» WHAT YOU WILL DO
Whenever the word "none" turns up in a line below, that line should be copied.

____ MATERIAL PROVIDED

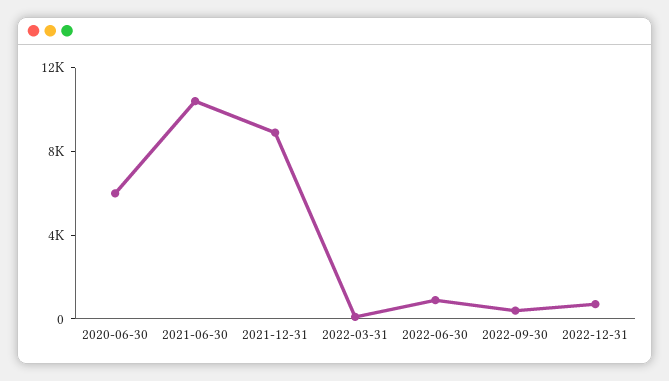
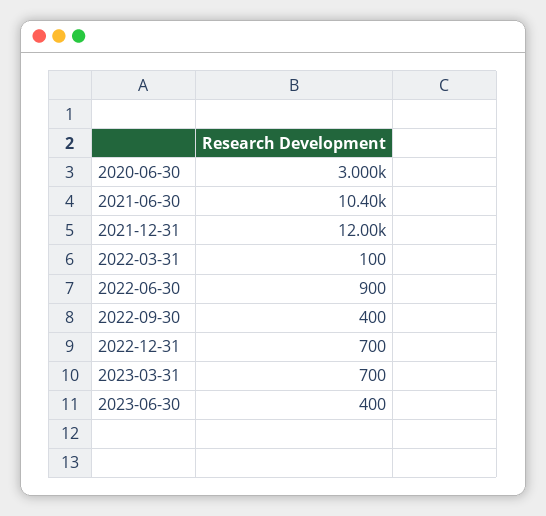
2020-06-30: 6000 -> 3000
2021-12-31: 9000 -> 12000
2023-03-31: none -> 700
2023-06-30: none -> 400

________
____ MATERIAL PROVIDED

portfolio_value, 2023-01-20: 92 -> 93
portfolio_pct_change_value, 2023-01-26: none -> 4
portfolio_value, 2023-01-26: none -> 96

________
____ MATERIAL PROVIDED

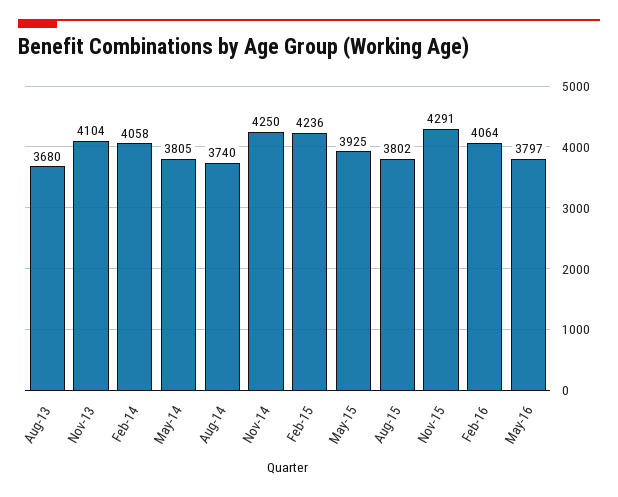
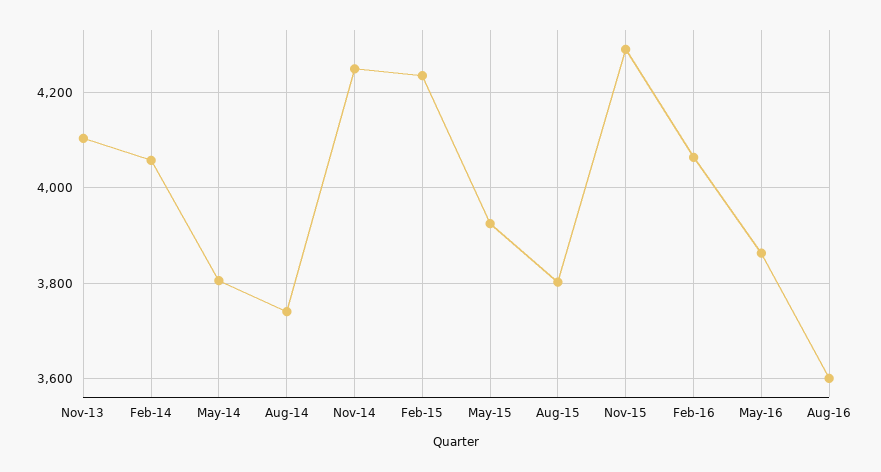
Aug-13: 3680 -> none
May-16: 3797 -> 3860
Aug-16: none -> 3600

________

» ANSWER SPACE
2023-03-31: none -> 700
2023-06-30: none -> 400
portfolio_pct_change_value, 2023-01-26: none -> 4
portfolio_value, 2023-01-26: none -> 96
Aug-13: 3680 -> none
Aug-16: none -> 3600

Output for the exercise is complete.